### DATA RECORDS
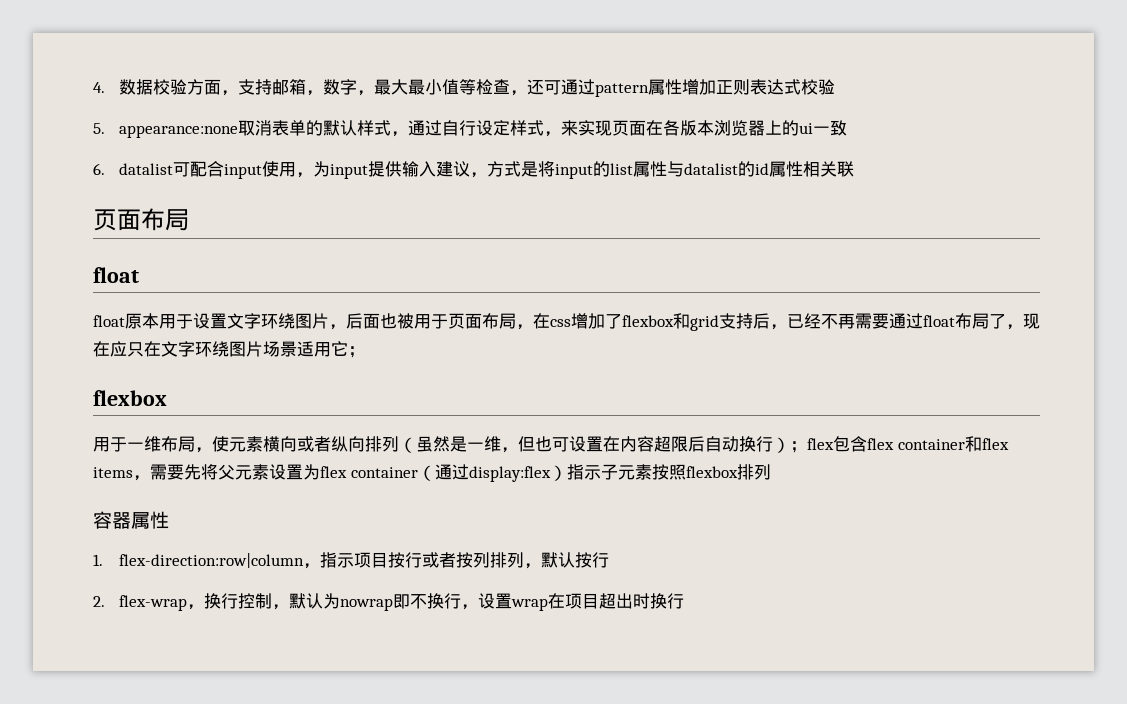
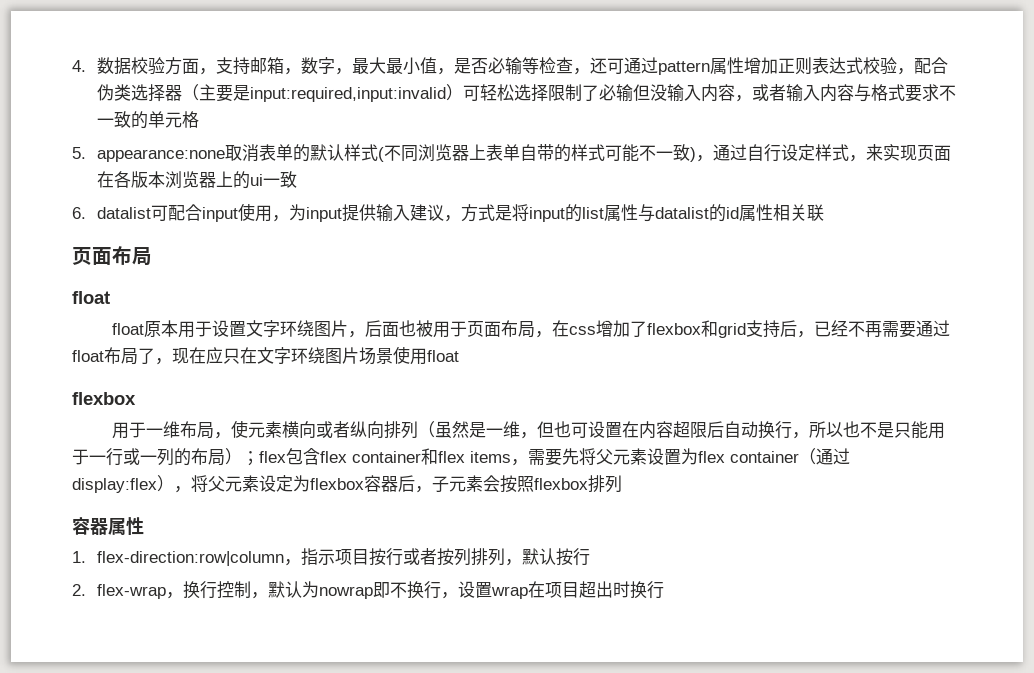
- 4.数据校验方面，支持邮箱，数字，最大最小值等检查，还可通过pattern属性增加正则表达式校验
+ 4.数据校验方面，支持邮箱，数字，最大最小值，是否必输等检查，还可通过pattern属性增加正则表达式校验，配合伪类选择器（主要是input:required,input:invalid）可轻松选择限制了必输但没输入内容，或者输入内容与格式要求不一致的单元格
- 5. appearance:none取消表单的默认样式，通过自行设定样式，来实现页面在各版本浏览器上的ui一致
+ 5. appearance:none取消表单的默认样式(不同浏览器上表单自带的样式可能不一致)，通过自行设定样式，来实现页面在各版本浏览器上的ui一致
- float原本用于设置文字环绕图片，后面也被用于页面布局，在css增加了flexbox和grid支持后，已经不再需要通过float布局了，现在应只在文字环绕图片场景适用它；
+ float原本用于设置文字环绕图片，后面也被用于页面布局，在css增加了flexbox和grid支持后，已经不再需要通过float布局了，现在应只在文字环绕图片场景使用float
- 用于一维布局，使元素横向或者纵向排列（虽然是一维，但也可设置在内容超限后自动换行）；flex包含flex container和flex items，需要先将父元素设置为flex container（通过display:flex）指示子元素按照flexbox排列
+ 用于一维布局，使元素横向或者纵向排列（虽然是一维，但也可设置在内容超限后自动换行，所以也不是只能用于一行或一列的布局）；flex包含flex container和flex items，需要先将父元素设置为flex container（通过display:flex），将父元素设定为flexbox容器后，子元素会按照flexbox排列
######
» EXERCISE AIM: Copy the listing exactly. No images belong in the copy.

» RESPONSE BOX:
- 4.数据校验方面，支持邮箱，数字，最大最小值等检查，还可通过pattern属性增加正则表达式校验
+ 4.数据校验方面，支持邮箱，数字，最大最小值，是否必输等检查，还可通过pattern属性增加正则表达式校验，配合伪类选择器（主要是input:required,input:invalid）可轻松选择限制了必输但没输入内容，或者输入内容与格式要求不一致的单元格
- 5. appearance:none取消表单的默认样式，通过自行设定样式，来实现页面在各版本浏览器上的ui一致
+ 5. appearance:none取消表单的默认样式(不同浏览器上表单自带的样式可能不一致)，通过自行设定样式，来实现页面在各版本浏览器上的ui一致
- float原本用于设置文字环绕图片，后面也被用于页面布局，在css增加了flexbox和grid支持后，已经不再需要通过float布局了，现在应只在文字环绕图片场景适用它；
+ float原本用于设置文字环绕图片，后面也被用于页面布局，在css增加了flexbox和grid支持后，已经不再需要通过float布局了，现在应只在文字环绕图片场景使用float
- 用于一维布局，使元素横向或者纵向排列（虽然是一维，但也可设置在内容超限后自动换行）；flex包含flex container和flex items，需要先将父元素设置为flex container（通过display:flex）指示子元素按照flexbox排列
+ 用于一维布局，使元素横向或者纵向排列（虽然是一维，但也可设置在内容超限后自动换行，所以也不是只能用于一行或一列的布局）；flex包含flex container和flex items，需要先将父元素设置为flex container（通过display:flex），将父元素设定为flexbox容器后，子元素会按照flexbox排列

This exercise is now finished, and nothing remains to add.